Package datatap

This module provides classes and methods for interacting with dataTap. This includes inspecting individual annotations, creating or importing new annotations, and creating or loading datasets for machine learning.

The visual data management platform from Zensors.


Join for free at app.datatap.dev.

The dataTap Python library is the primary interface for using dataTap's rich data management tools. Create datasets, stream annotations, and analyze model performance all with one library.


Documentation

Full documentation is available at docs.datatap.dev.

Features

  • [x] ⚡ Begin training instantly
  • [x] 🔥 Works with all major ML frameworks (Pytorch, TensorFlow, etc.)
  • [x] 🛰️ Real-time streaming to avoid large dataset downloads
  • [x] 🌐 Universal data format for simple data exchange
  • [x] 🎨 Combine data from multiples sources into a single dataset easily
  • [x] 🧮 Rich ML utilities to compute PR-curves, confusion matrices, and accuracy metrics.
  • [x] 💽 Free access to a variety of open datasets.

Getting Started (Platform)

To begin, select a dataset from the dataTap repository.

Then copy the starter code based on your library preference.

Paste the starter code and start training.

Getting Started (API)

Install the client library.

pip install datatap

Register at app.datatap.dev. Then, go to Settings > Api Keys to find your personal API key.

export DATATAP_API_KEY="XXXXXXX-XXXX-XXXX-XXXX-XXXXXXXXXX"

Start using open datasets instantly.

from datatap import Api

api = Api()
coco = api.get_default_database().get_repository("_/coco")
dataset = coco.get_dataset("latest")
print("COCO: ", dataset)

Data Streaming Example

import itertools
from datatap import Api

api = Api()
dataset = (api
    .get_default_database()
    .get_repository("_/wider-person")
    .get_dataset("latest")
)

training_stream = dataset_version.stream_split("training")
for annotation in itertools.islice(training_stream, 5):
    print("Received annotation:", annotation)

More Examples

Support and FAQ

Q. How do I resolve a missing API Key?

If you see the error Exception: No API key available. Either provide it or use the [DATATAP_API_KEY] environment variable, then the dataTap library was not able to find your API key. You can find your API key on app.datatap.dev under settings. You can either set it as an environment variable or as the first argument to the Api constructor.

Q. Can dataTap be used offline?

Some functionality can be used offline, such as the droplet utilities and metrics. However, repository access and dataset streaming require internet access, even for local databases.

Q. Is dataTap accepting contributions?

dataTap currently uses a separate code review system for managing contributions. The team is looking into switching that system to GitHub to allow public contributions.
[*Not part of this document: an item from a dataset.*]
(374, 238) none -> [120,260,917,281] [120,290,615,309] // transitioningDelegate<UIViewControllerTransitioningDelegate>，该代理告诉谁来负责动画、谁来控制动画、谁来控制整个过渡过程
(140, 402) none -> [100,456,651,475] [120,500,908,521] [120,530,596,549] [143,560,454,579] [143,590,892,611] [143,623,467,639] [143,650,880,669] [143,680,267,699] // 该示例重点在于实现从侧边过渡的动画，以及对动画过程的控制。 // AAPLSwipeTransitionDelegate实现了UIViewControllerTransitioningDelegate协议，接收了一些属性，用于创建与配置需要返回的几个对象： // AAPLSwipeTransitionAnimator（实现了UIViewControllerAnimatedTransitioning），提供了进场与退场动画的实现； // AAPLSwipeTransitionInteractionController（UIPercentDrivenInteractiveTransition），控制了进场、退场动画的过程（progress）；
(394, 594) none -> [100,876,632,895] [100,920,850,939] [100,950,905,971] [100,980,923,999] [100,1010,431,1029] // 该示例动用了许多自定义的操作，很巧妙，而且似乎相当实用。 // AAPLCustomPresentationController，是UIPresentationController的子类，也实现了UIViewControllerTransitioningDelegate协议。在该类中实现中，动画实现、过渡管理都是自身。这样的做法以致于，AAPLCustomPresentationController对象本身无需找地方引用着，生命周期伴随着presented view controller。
Until then, we will actively monitor the GitHub issue tracker to help accomodate the community's needs.

Q. How can I get help using dataTap?

You can post a question in the issue tracker. The dataTap team actively monitors the repository, and will try to get back to you as soon as possible.

Expand source code
"""
This module provides classes and methods for interacting with dataTap.  This includes inspecting individual annotations,
creating or importing new annotations, and creating or loading datasets for machine learning.

.. include:: ../README.md
"""

import sys as _sys

if _sys.version_info < (3, 7):
    print("\x1b[38;5;1mUsing an unsupported python version. Please install Python 3.7 or greater\x1b[0m")
    raise Exception("Invalid python version")
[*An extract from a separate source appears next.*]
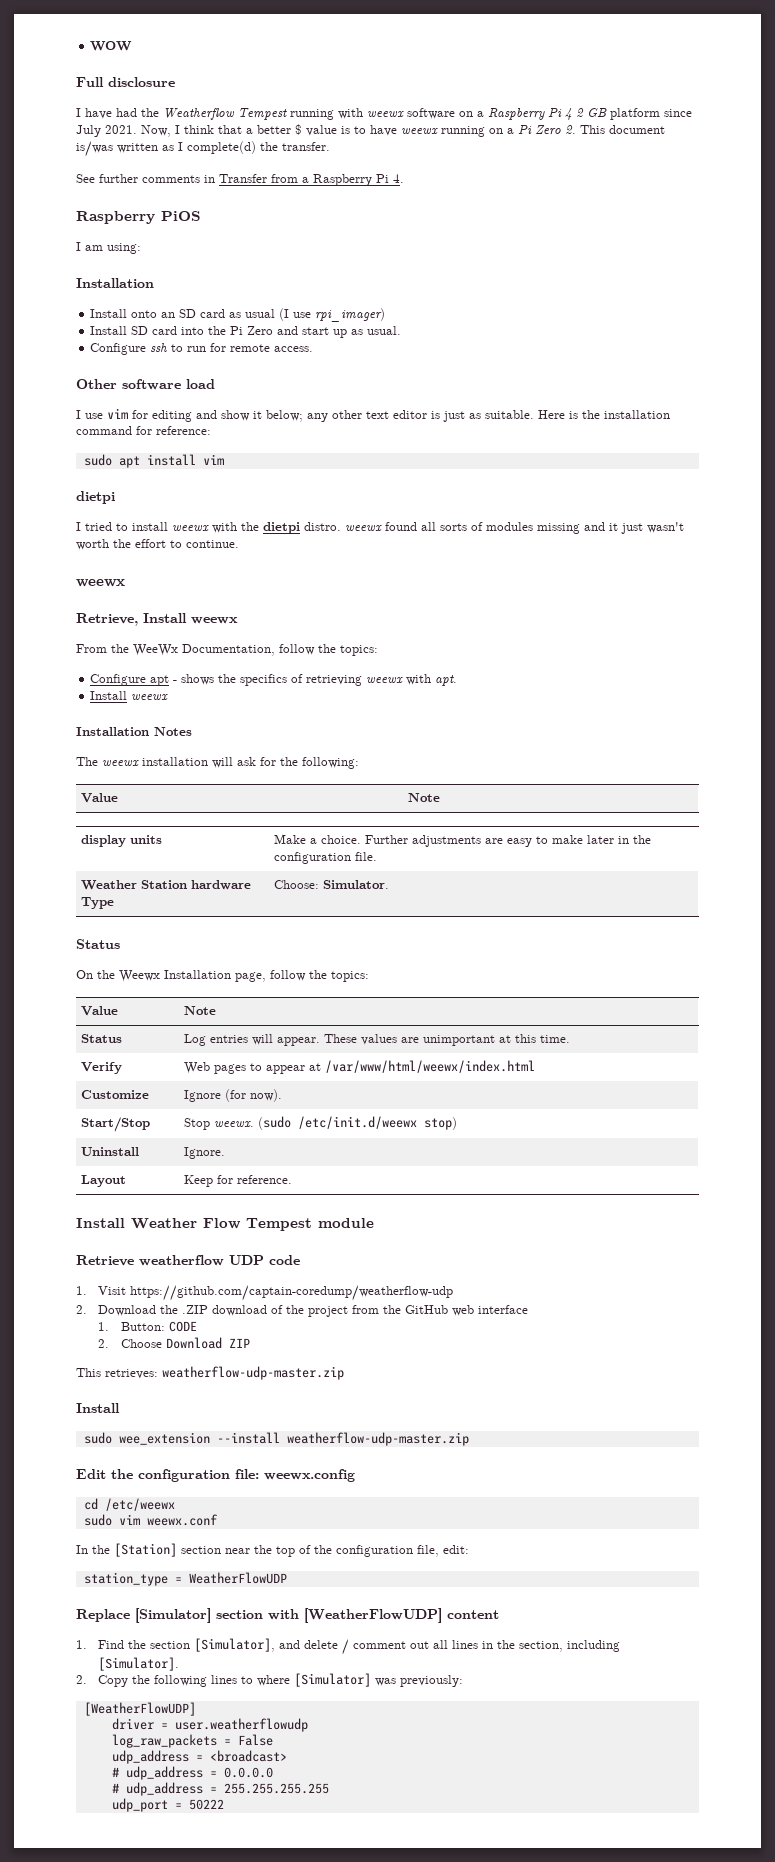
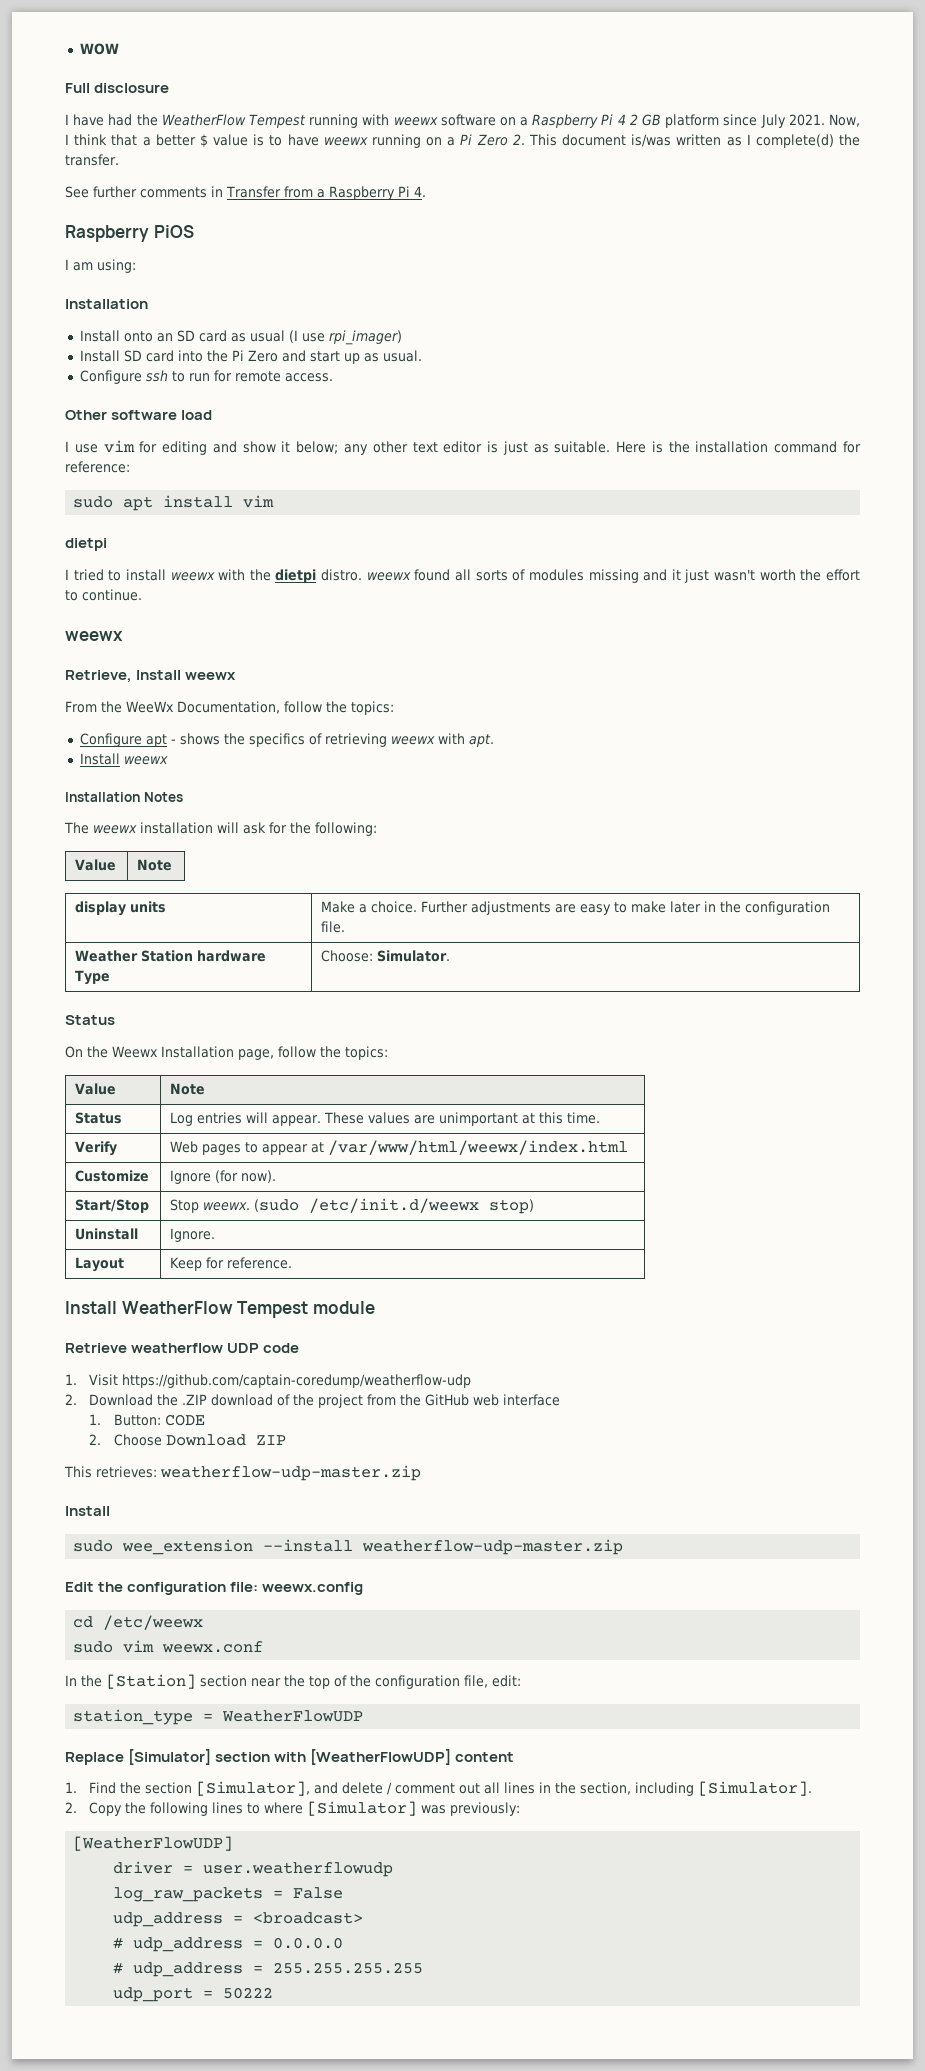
[163,108,235,120] Weatherflow -> [161,114,246,126] WeatherFlow
[131,1218,241,1229] Weather Flow -> [121,1301,233,1314] WeatherFlow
from .api.entities import Api

__all__ = [
    "Api",
    "api",
    "droplet",
    "geometry",
    "template",
    "utils",
]

Sub-modules

datatap.api

The datatap.api module provides two different interfaces for the API …

datatap.comet
datatap.droplet

This module provides classes for working with ML data. Specifically, it provides methods for creating new ML data objects, converting ML data objects …

datatap.examples

Example code

datatap.geometry

This module provides geometric primitives for storing or manipulating ML annotations …

datatap.metrics

The metrics module provides a number of utilities for analyzing droplets in the context of a broader training or evaluation job …

datatap.template

Templates are used to describe how a given annotation (or set of annotations) is structured …

datatap.tf

The datatap.tf module provides utilities for using dataTap with Tensorflow …

datatap.torch

The datatap.torch module provides utilities for using dataTap with PyTorch …

datatap.utils

A collection of primarily internal-use utilities.

Classes

class Api (api_key: Optional[str] = None, uri: Optional[str] = None)

The Api object is the primary method of interacting with the dataTap API.

The Api constructor takes two optional arguments.

The first, api_key, should be the current user's personal API key. In order to encourage good secret practices, this class will use the value found in the DATATAP_API_KEY if no key is passed in. Consider using environment variables or another secret manager for your API keys.

The second argument is uri. This should only be used if you would like to target a different API server than the default. For instance, if you are using a proxy to reach the API, you can use the uri argument to point toward your proxy.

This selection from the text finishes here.